What you will do =
Please print the entries below exactly, from the line with "Vélo de Gravel Cervelo" through the line with "total: 19790.94 -> 24906.95", including both of those lines and leaving out all others.

Supplied material =
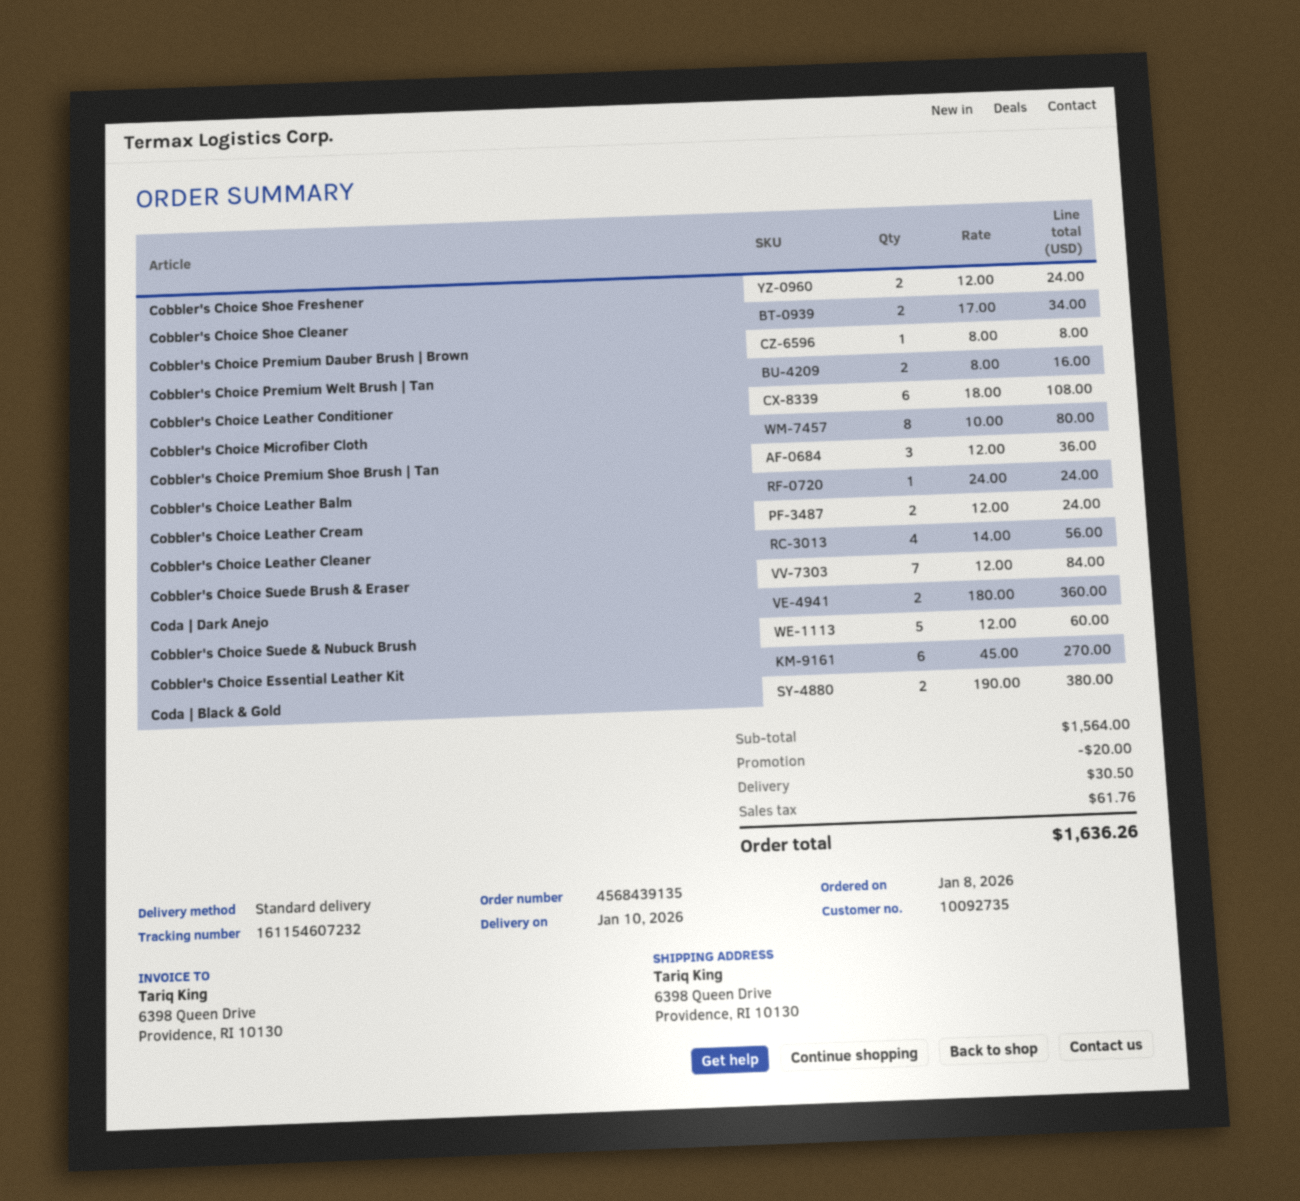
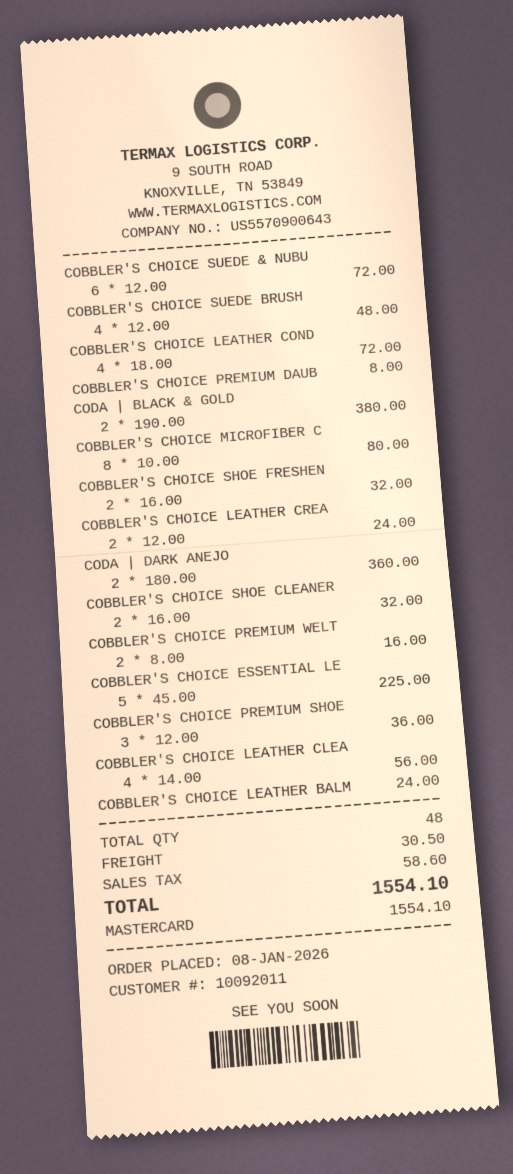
customer number: 10092735 -> 10092011
Cobbler's Choice Shoe Freshener: 2 x 12.00 = 24.00 -> 2 x 16.00 = 32.00
Cobbler's Choice Shoe Cleaner: 2 x 17.00 = 34.00 -> 2 x 16.00 = 32.00
Cobbler's Choice Leather Conditioner: 6 x 18.00 = 108.00 -> 4 x 18.00 = 72.00
Cobbler's Choice Suede Brush & Eraser: 7 x 12.00 = 84.00 -> 4 x 12.00 = 48.00
Cobbler's Choice Suede & Nubuck Brush: 5 x 12.00 = 60.00 -> 6 x 12.00 = 72.00
Cobbler's Choice Essential Leather Kit: 6 x 45.00 = 270.00 -> 5 x 45.00 = 225.00
discount: 20.00 -> none
tax: 61.76 -> 58.60
total: 1636.26 -> 1554.10

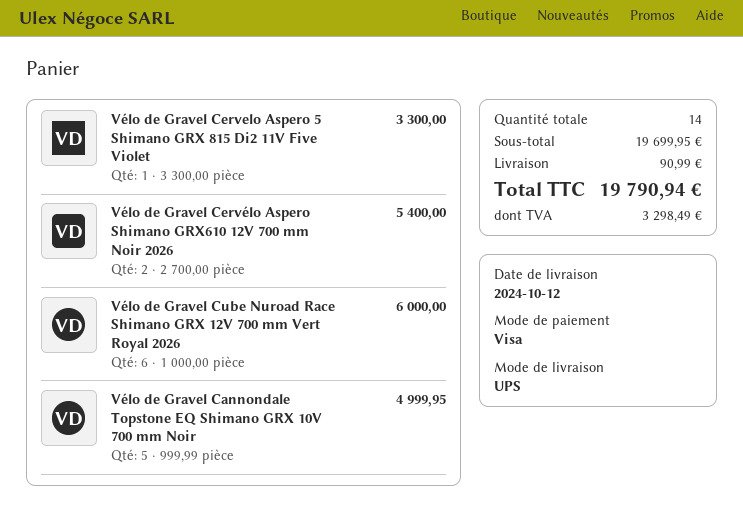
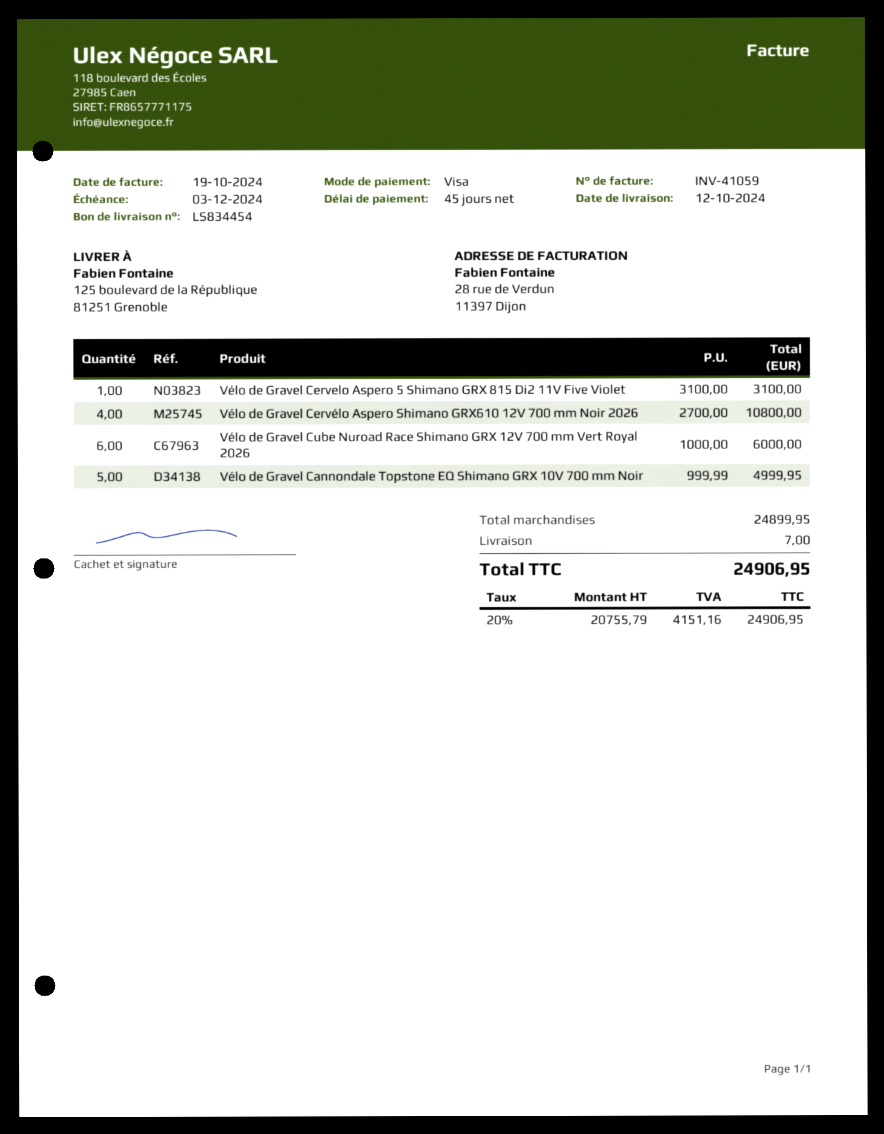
Vélo de Gravel Cervelo Aspero 5 Shimano GRX 815 Di2 11V Five Violet: 1 x 3300.00 = 3300.00 -> 1 x 3100.00 = 3100.00
Vélo de Gravel Cervélo Aspero Shimano GRX610 12V 700 mm Noir 2026: 2 x 2700.00 = 5400.00 -> 4 x 2700.00 = 10800.00
subtotal: 19699.95 -> 24899.95
shipping: 90.99 -> 7.00
tax: 3298.49 -> 4151.16
total: 19790.94 -> 24906.95

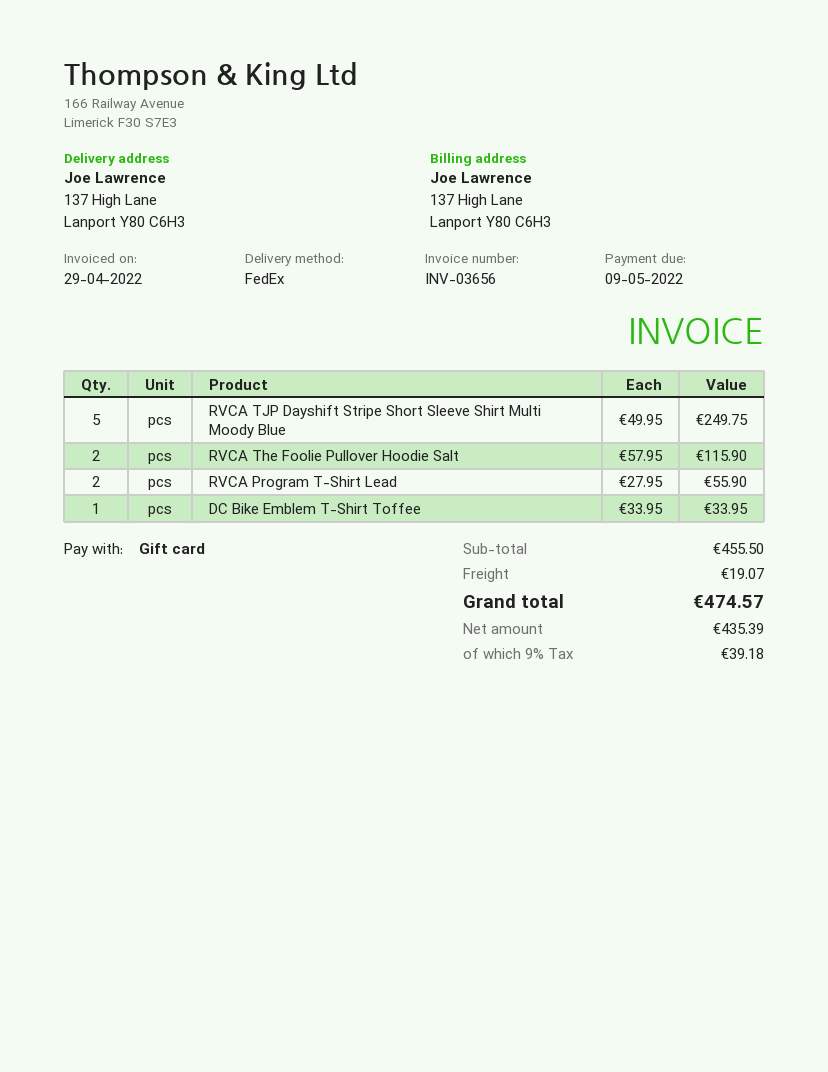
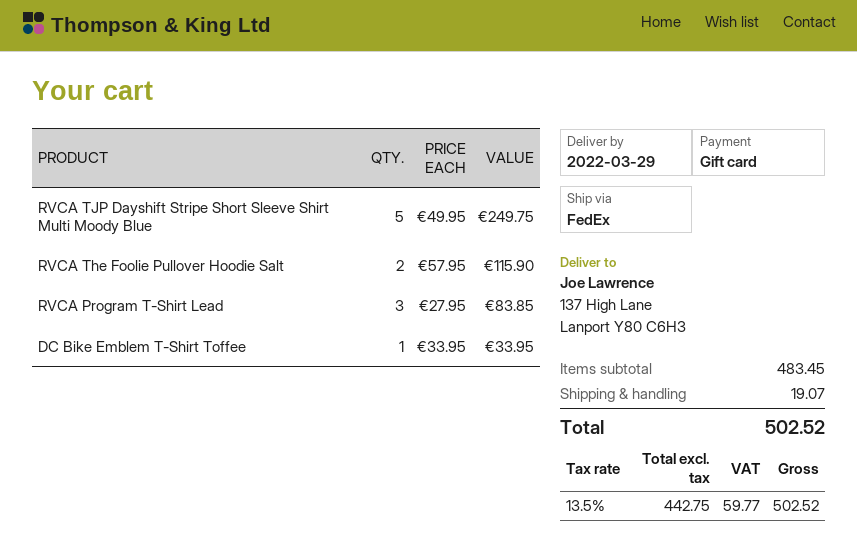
RVCA Program T-Shirt Lead: 2 x 27.95 = 55.90 -> 3 x 27.95 = 83.85
subtotal: 455.50 -> 483.45
net: 435.39 -> 442.75
tax: 9% = 39.18 -> 13.5% = 59.77
total: 474.57 -> 502.52

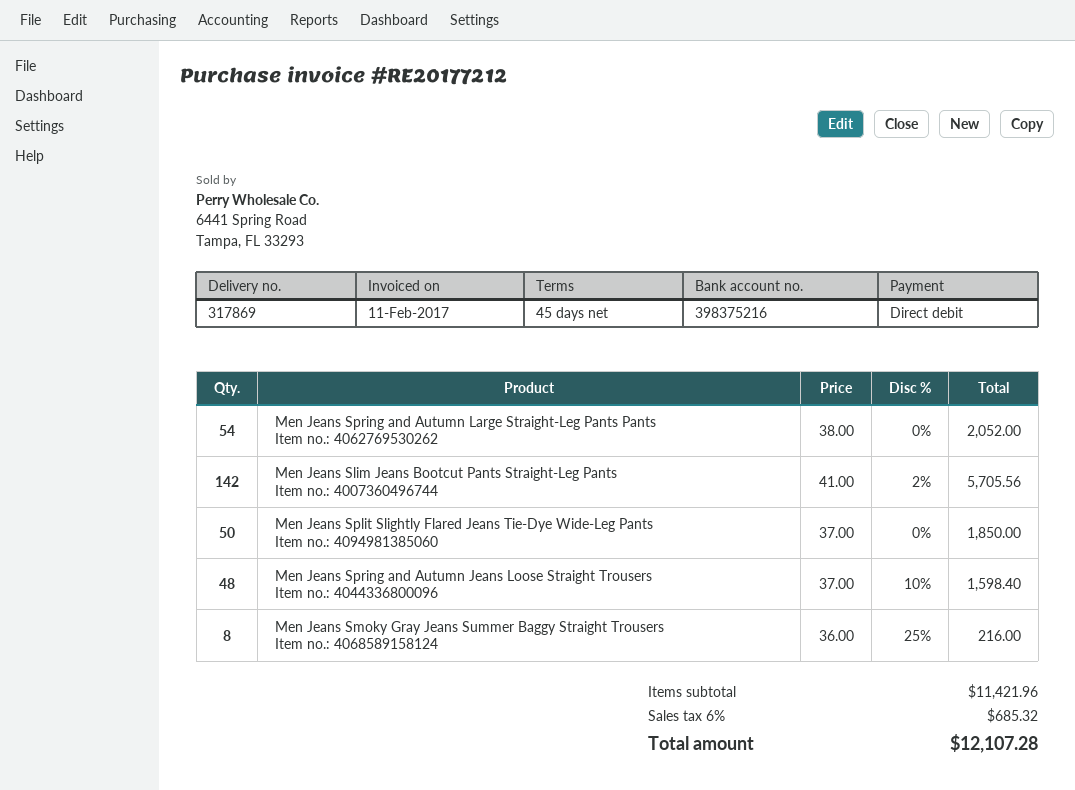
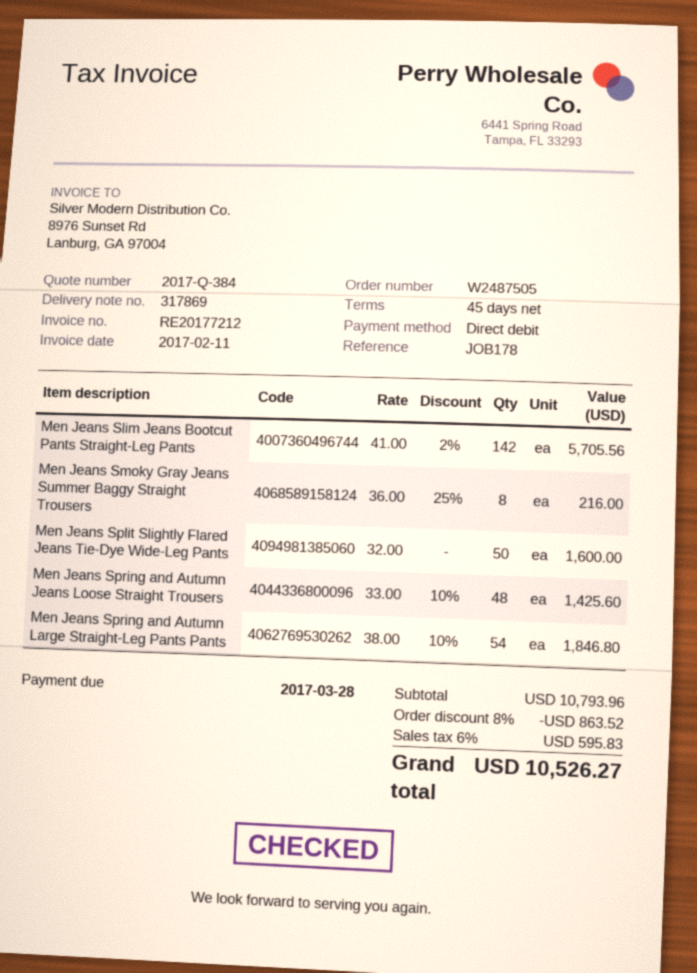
Men Jeans Spring and Autumn Large Straight-Leg Pants Pants: 54 x 38.00 = 2052.00 -> 54 x 38.00 - 10% = 1846.80
Men Jeans Split Slightly Flared Jeans Tie-Dye Wide-Leg Pants: 50 x 37.00 = 1850.00 -> 50 x 32.00 = 1600.00
Men Jeans Spring and Autumn Jeans Loose Straight Trousers: 48 x 37.00 - 10% = 1598.40 -> 48 x 33.00 - 10% = 1425.60
subtotal: 11421.96 -> 10793.96
discount: none -> 8% = 863.52
tax: 6% = 685.32 -> 6% = 595.83
total: 12107.28 -> 10526.27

Answer space =
Vélo de Gravel Cervelo Aspero 5 Shimano GRX 815 Di2 11V Five Violet: 1 x 3300.00 = 3300.00 -> 1 x 3100.00 = 3100.00
Vélo de Gravel Cervélo Aspero Shimano GRX610 12V 700 mm Noir 2026: 2 x 2700.00 = 5400.00 -> 4 x 2700.00 = 10800.00
subtotal: 19699.95 -> 24899.95
shipping: 90.99 -> 7.00
tax: 3298.49 -> 4151.16
total: 19790.94 -> 24906.95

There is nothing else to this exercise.